No Brasil, Oia é sincretizada com Santa Bárbara e, em Cuba, com Nuestra Señona de la Candelária.
Certa Iansãs, chamadas Yánsàn de Igbalè, ligadas ao culto dos mortos, os Egúngún, quando dançam
parecem expulsar as almas errantes com seus braços largamente abertos e estendidos para a frente.

Arquétipo

O arquétipo de Oiá-Iansã é o das mulheres audaciosas, poderosas e autoritárias. Mulheres que podem ser fiéis e de lealdade absoluta em certas circunstâncias, mas que, em outros momentos, quando contrariadas em seus projetos e empreendimentos, deixam-se levar a manifestações a mais extrema cólera. Mulheres, enfim, cujo temperamento sensual e voluptuoso pode leva-las a aventuras amorosas extraconjugais múltiplas e freqüentes, sem reserva nem decências, o que não as impede de continuarem muito ciumentas dos seus maridos, por elas mesmas enganados.

OBÁ (OBÁ)



OBÁ (OBÁ)

Obá na África

Obá, divindade do rio de mesmo nome, foi a terceira mulher de Xangô. Como as duas primeiras, Oiá e Oxum, ela foi também mulher de Ogum segundo uma lenda de Ifá: 

"Obá era um orixá feminino muito enérgico e fisicamente mais forte que muitos orixás masculinos. Ela desafiara e vencera na luta, sucessivamente, Oxalá, Xangô e Orunmilá. Chegada à vez de Ogum, aconselhado por um babalaô, ele preparou uma oferenda de espigas de milho e quiabo. Amassado tudo num pilão, obtendo uma pasta escorregadia, que espalhou pelo chão, no lugar onde aconteceria a luta. Chegado o momento, Obá, que fora atraída até o lugar previsto, escorregou sobre a mistura, aproveitando-se Ogum para derrubá-la e possuí-la no ato". 

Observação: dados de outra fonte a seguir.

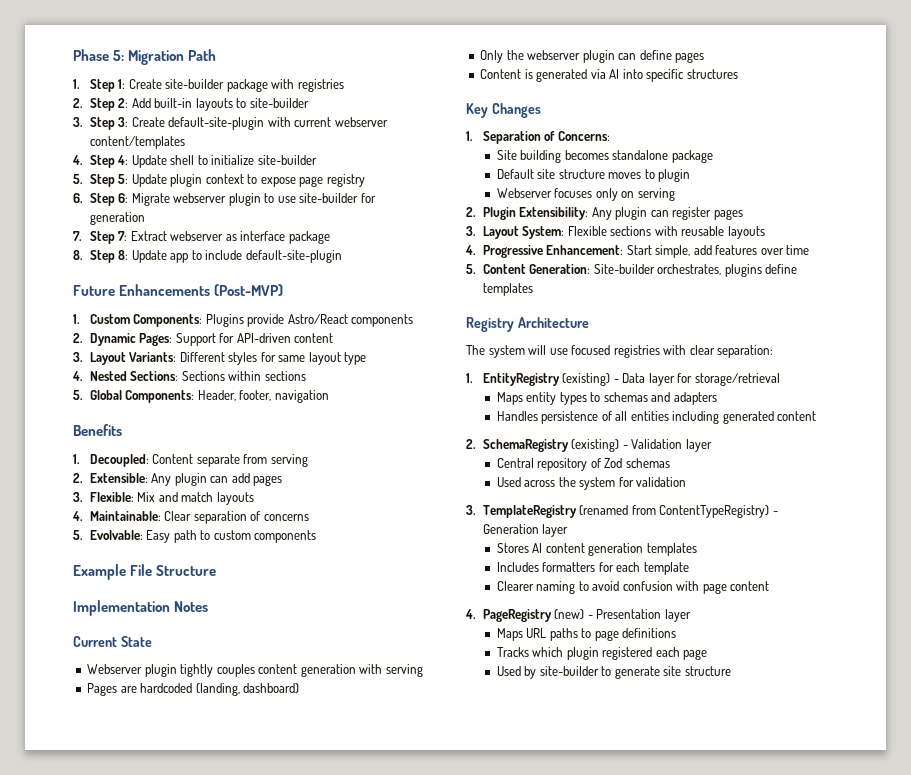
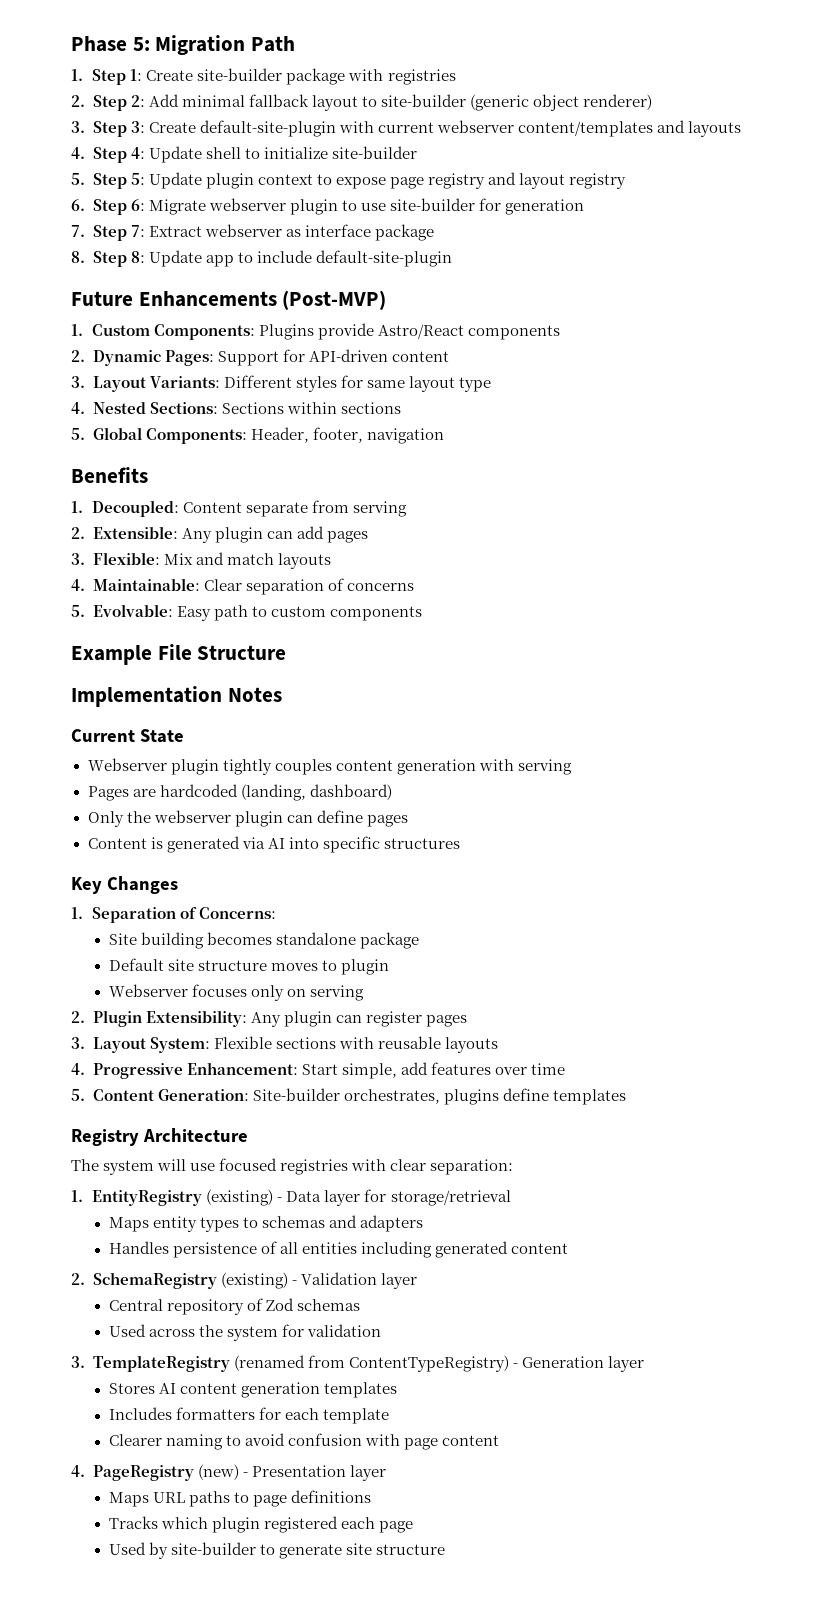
- 2. Step 2: Add built-in layouts to site-builder
+ 2. Step 2: Add minimal fallback layout to site-builder (generic object renderer)
- 3. Step 3: Create default-site-plugin with current webserver content/templates
+ 3. Step 3: Create default-site-plugin with current webserver content/templates and layouts
- 5. Step 5: Update plugin context to expose page registry
+ 5. Step 5: Update plugin context to expose page registry and layout registry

Mais tarde, quando Obá se tornou a terceira mulher de Xangô, uma grande rivalidade não demorou a surgir entre ela e Oxum. Esta era jovem e elegante; Obá era mais velha e usava roupas fora de moda, fato que nem chegava a se dar conta, pois pretendia monopolizar o amor de Xangô. Com este objetivo, sabendo o quanto Xangô era guloso, procurava sempre surpreender os segredos das receitas de cozinha utilizadas por Oxum, a fim de preparar as comidas de Xangô. Oxum, irritada, decidiu pregar-lhe uma peça e, um belo dia, pediu-lhe que viesse assistir, um pouco mais tarde, à preparação de terminado prato que, segundo lhe disse Oxum maliciosamente, realizava maravilhas junto a Xangô, o esposo comum. Obá apareceu na hora indicada. Oxum, tendo a cabeça atada por um pano que lhe escondia as orelhas, cozinhava uma sopa na qual boiavam dois cogumelos. Oxum mostrou-os à sua rival, dizendo-lhe que havia cortado as próprias orelhas, colocando-as para ferver na panela, a fim de preparar o prato predileto de Xangô. Este, chegando logo, tomou a sopa com apetite e deleite e retirou-se, gentil e apressando, em companhia de Oxum, Na semana seguinte, era a vez de Obá cuidar de Xangô. Ela decidiu pôr em pratica a receita maravilhosa: cortou uma de suas orelhas e cozinhou-a numa sopa destinada a seu marido. Este não demonstrou nenhum prazer em vê-la com a orelha decepada e achou repugnante o prato que ela lhe serviu. Oxum apareceu, neste momento, retirou seu lenço e mostrou que suas que suas orelhas jamais haviam sido cortadas nem devoradas por Xangô. Começou, então, a caçoar da pobre Obá, que furiosa, precipitou-se sobre sua rival. Segui-se uma luta corporal entre elas. Xangô, irritado, fez explodir o seu furor. 
 
Oxum e Obá, apavoradas, fugiram e se transformaram nos rios que levam seus nomes. No local de confluência dos dois cursos de água, as ondas tornam-se muito agitado em conseqüência da disputa entre as duas divindades.   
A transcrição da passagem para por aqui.